Compute Rolling Upgrades

Note: CRUS is deprecated in CSM 1.2.0 and it will be removed in CSM 1.5.0. It will be replaced with BOS V2, which will provide similar functionality.

The Compute Rolling Upgrade Service (CRUS) upgrades sets of compute nodes without requiring an entire set of nodes to be out of service at once. CRUS manages the workload management status of nodes, handling each of the following steps required to upgrade compute nodes:

  1. Quiesce each node before taking the node out of service.
  2. Upgrade the node.
  3. Reboot the node into the upgraded state.
  4. Return the node to service within its respective workload manager.

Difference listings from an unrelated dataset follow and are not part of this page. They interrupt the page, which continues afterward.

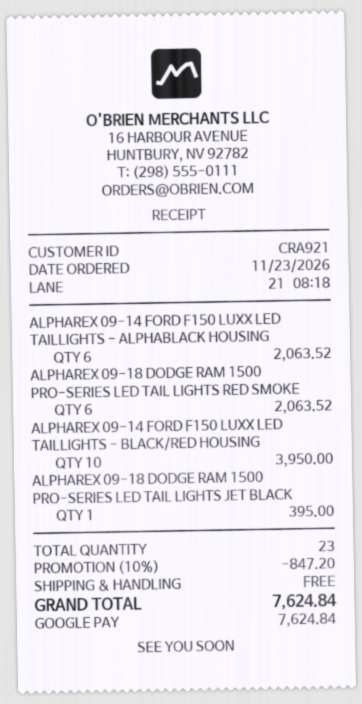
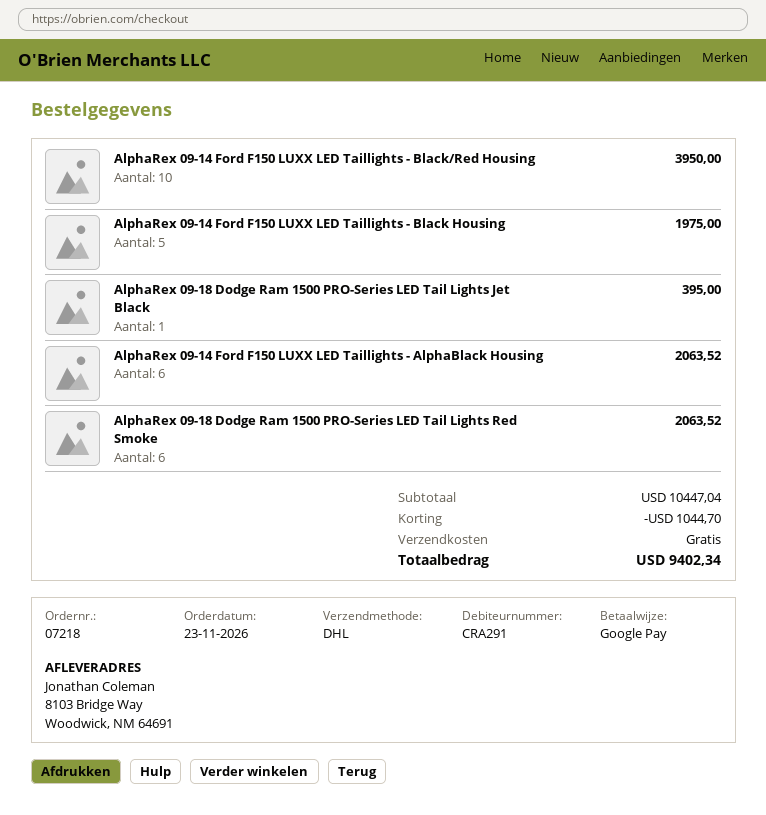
customer number: CRA921 -> CRA291
AlphaRex 09-14 Ford F150 LUXX LED Taillights - Black Housing: none -> 5 for 1975.00
discount: 847.20 -> 1044.70
total: 7624.84 -> 9402.34

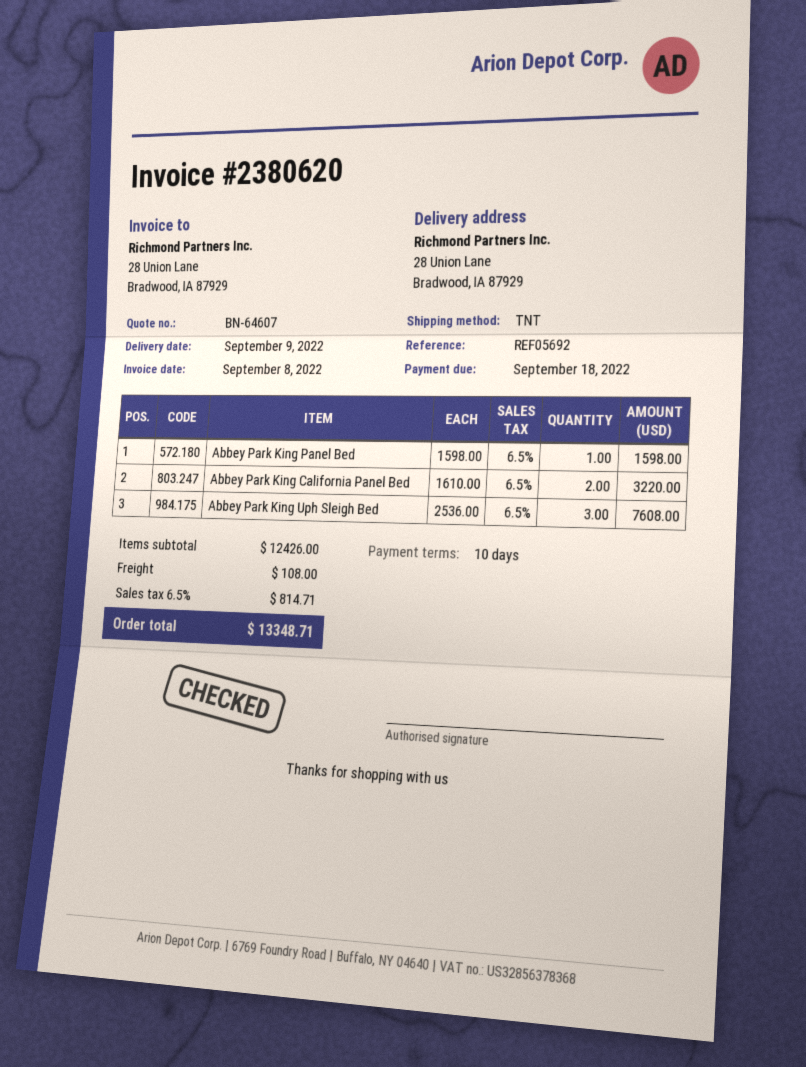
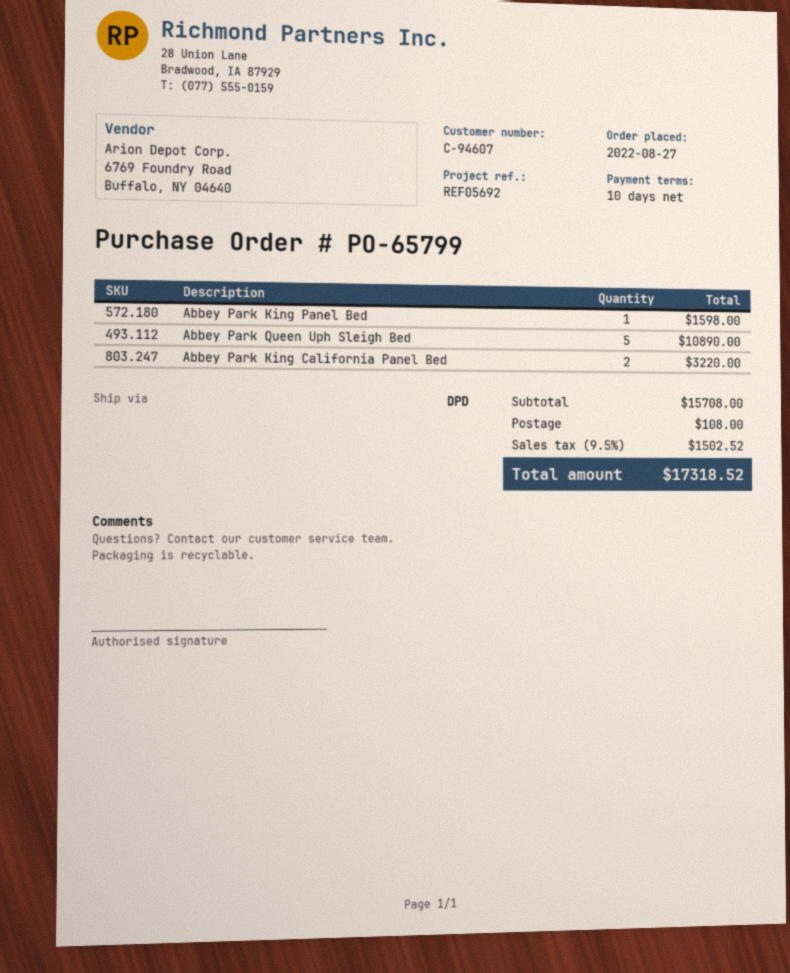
shipping method: TNT -> DPD
Abbey Park King Uph Sleigh Bed: 3 for 7608.00 -> none
Abbey Park Queen Uph Sleigh Bed: none -> 5 for 10890.00
subtotal: 12426.00 -> 15708.00
tax: 6.5% = 814.71 -> 9.5% = 1502.52
total: 13348.71 -> 17318.52

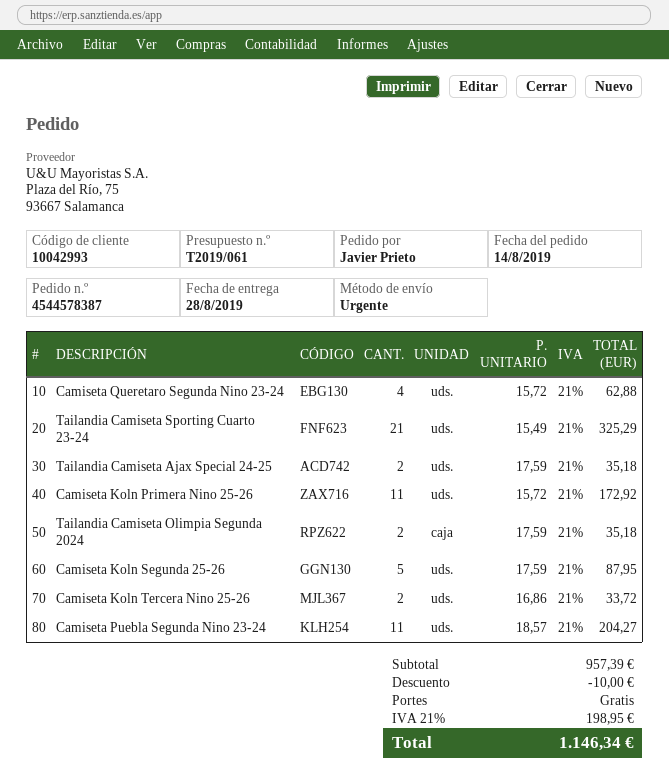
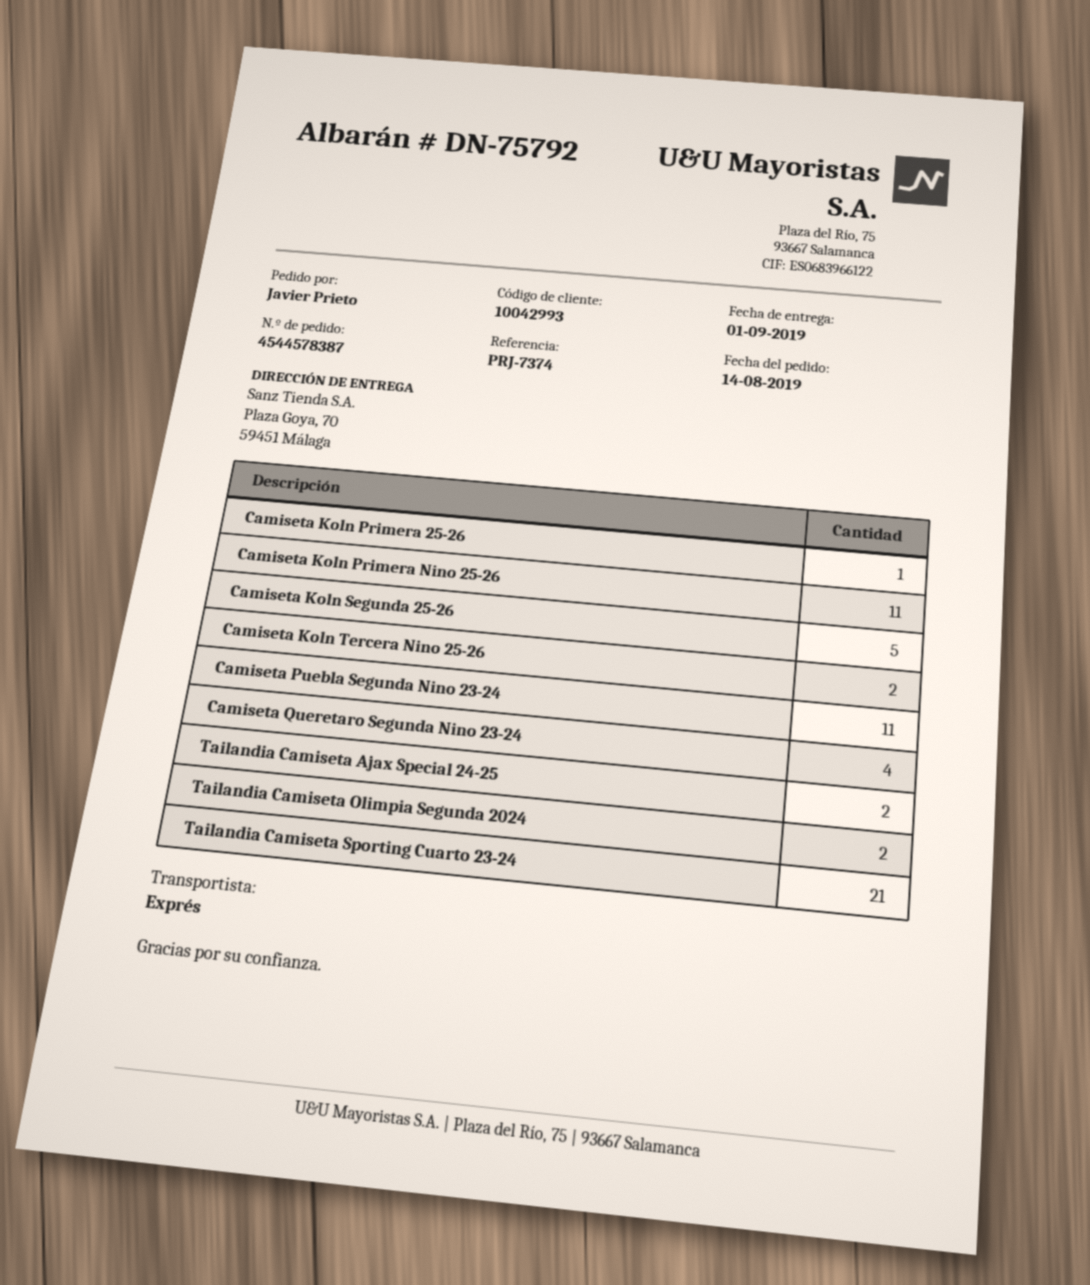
delivery date: 2019-08-28 -> 2019-09-01
Camiseta Koln Primera 25-26: none -> 1

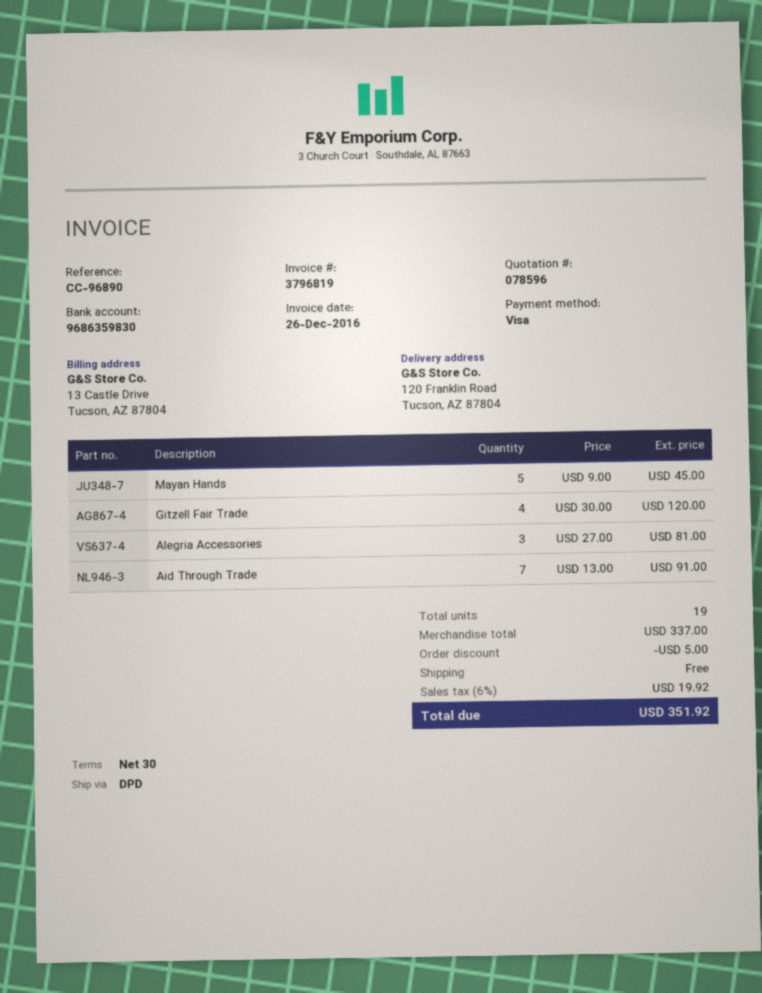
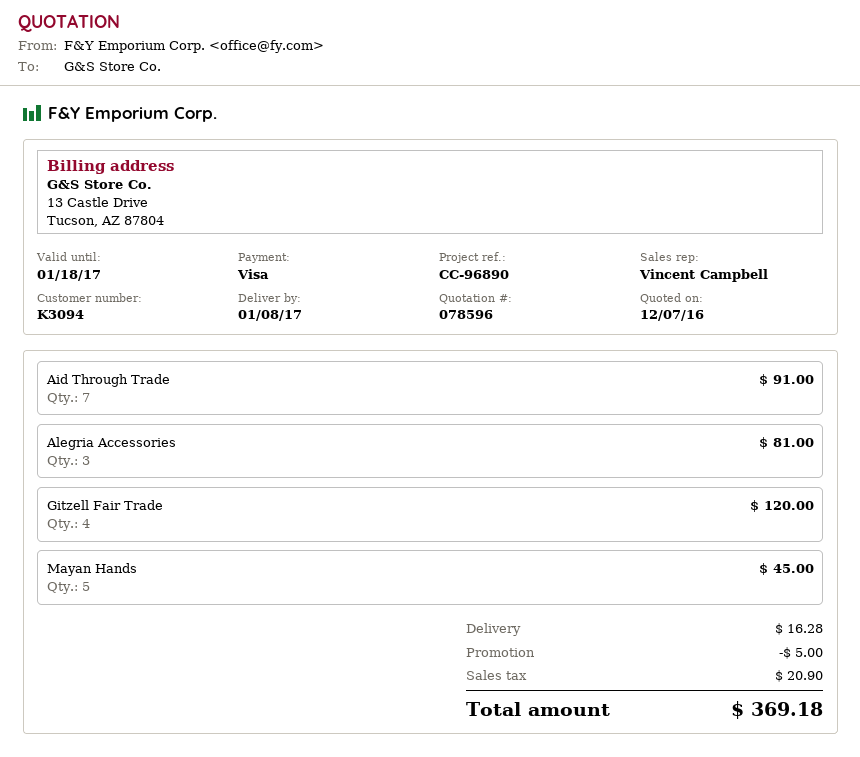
shipping: 0.00 -> 16.28
tax: 19.92 -> 20.90
total: 351.92 -> 369.18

CRUS enables administrators to limit the impact on production caused from upgrading compute nodes by working through one step of the upgrade process at a time. The nodes in each step are first taken out of service in the workload manager to prevent work from being scheduled. They are then upgraded, rebooted, and put back into service in the workload manager.

CRUS is built upon a few basic features of the system:

  • The grouping of nodes by label provided by the Hardware State Manager (HSM) groups mechanism.
  • Workload management that can gracefully take nodes out of service (quiesce nodes), declare nodes as failed, and return nodes to service.
  • The Boot Orchestration Service (BOS) and boot session templates.